→ **Problem requirements**: From the line containing "(273, 122) none -> (179, 111) //" down to the line containing "(340, 1188) none" in the records below, reproduce every line exactly, ends included, and omit all others.

→ **Content revision data**:
□ □ □ □ □

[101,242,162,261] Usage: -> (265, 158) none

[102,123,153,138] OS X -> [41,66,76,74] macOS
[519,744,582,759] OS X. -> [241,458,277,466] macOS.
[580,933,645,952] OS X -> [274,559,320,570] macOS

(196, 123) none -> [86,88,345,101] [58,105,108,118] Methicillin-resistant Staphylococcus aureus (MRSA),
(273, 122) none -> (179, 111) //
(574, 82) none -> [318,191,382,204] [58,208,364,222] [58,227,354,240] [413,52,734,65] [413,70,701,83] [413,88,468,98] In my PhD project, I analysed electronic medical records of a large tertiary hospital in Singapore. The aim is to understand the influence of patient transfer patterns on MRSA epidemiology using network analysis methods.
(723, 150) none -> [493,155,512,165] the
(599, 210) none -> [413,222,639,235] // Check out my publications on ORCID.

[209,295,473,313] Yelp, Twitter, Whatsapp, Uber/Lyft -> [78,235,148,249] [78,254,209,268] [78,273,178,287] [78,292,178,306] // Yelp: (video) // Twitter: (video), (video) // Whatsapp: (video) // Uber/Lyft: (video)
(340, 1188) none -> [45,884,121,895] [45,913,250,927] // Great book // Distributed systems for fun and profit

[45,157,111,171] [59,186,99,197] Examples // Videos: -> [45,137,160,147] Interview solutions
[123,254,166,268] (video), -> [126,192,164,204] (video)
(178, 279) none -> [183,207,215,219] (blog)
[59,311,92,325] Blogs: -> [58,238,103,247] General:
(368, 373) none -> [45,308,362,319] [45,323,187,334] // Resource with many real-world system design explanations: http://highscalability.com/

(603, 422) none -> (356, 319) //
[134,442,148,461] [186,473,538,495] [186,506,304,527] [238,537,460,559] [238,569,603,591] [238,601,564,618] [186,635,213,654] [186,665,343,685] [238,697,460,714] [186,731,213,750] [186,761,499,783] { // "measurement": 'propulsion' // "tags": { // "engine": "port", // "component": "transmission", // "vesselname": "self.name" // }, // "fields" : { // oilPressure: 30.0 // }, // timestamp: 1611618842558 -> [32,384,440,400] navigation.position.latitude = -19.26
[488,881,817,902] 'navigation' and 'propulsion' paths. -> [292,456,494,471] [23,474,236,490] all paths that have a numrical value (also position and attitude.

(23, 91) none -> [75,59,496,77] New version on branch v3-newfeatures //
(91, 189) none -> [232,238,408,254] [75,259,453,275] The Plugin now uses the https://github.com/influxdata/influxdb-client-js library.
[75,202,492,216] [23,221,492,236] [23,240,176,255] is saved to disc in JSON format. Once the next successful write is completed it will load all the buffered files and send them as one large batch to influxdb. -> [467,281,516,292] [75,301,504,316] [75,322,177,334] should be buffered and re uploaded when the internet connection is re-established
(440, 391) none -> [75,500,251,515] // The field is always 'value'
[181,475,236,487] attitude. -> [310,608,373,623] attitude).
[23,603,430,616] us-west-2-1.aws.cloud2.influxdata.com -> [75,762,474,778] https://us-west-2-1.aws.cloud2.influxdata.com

□ □ □ □ □

→ **Solution to this task**:
(273, 122) none -> (179, 111) //
(574, 82) none -> [318,191,382,204] [58,208,364,222] [58,227,354,240] [413,52,734,65] [413,70,701,83] [413,88,468,98] In my PhD project, I analysed electronic medical records of a large tertiary hospital in Singapore. The aim is to understand the influence of patient transfer patterns on MRSA epidemiology using network analysis methods.
(723, 150) none -> [493,155,512,165] the
(599, 210) none -> [413,222,639,235] // Check out my publications on ORCID.

[209,295,473,313] Yelp, Twitter, Whatsapp, Uber/Lyft -> [78,235,148,249] [78,254,209,268] [78,273,178,287] [78,292,178,306] // Yelp: (video) // Twitter: (video), (video) // Whatsapp: (video) // Uber/Lyft: (video)
(340, 1188) none -> [45,884,121,895] [45,913,250,927] // Great book // Distributed systems for fun and profit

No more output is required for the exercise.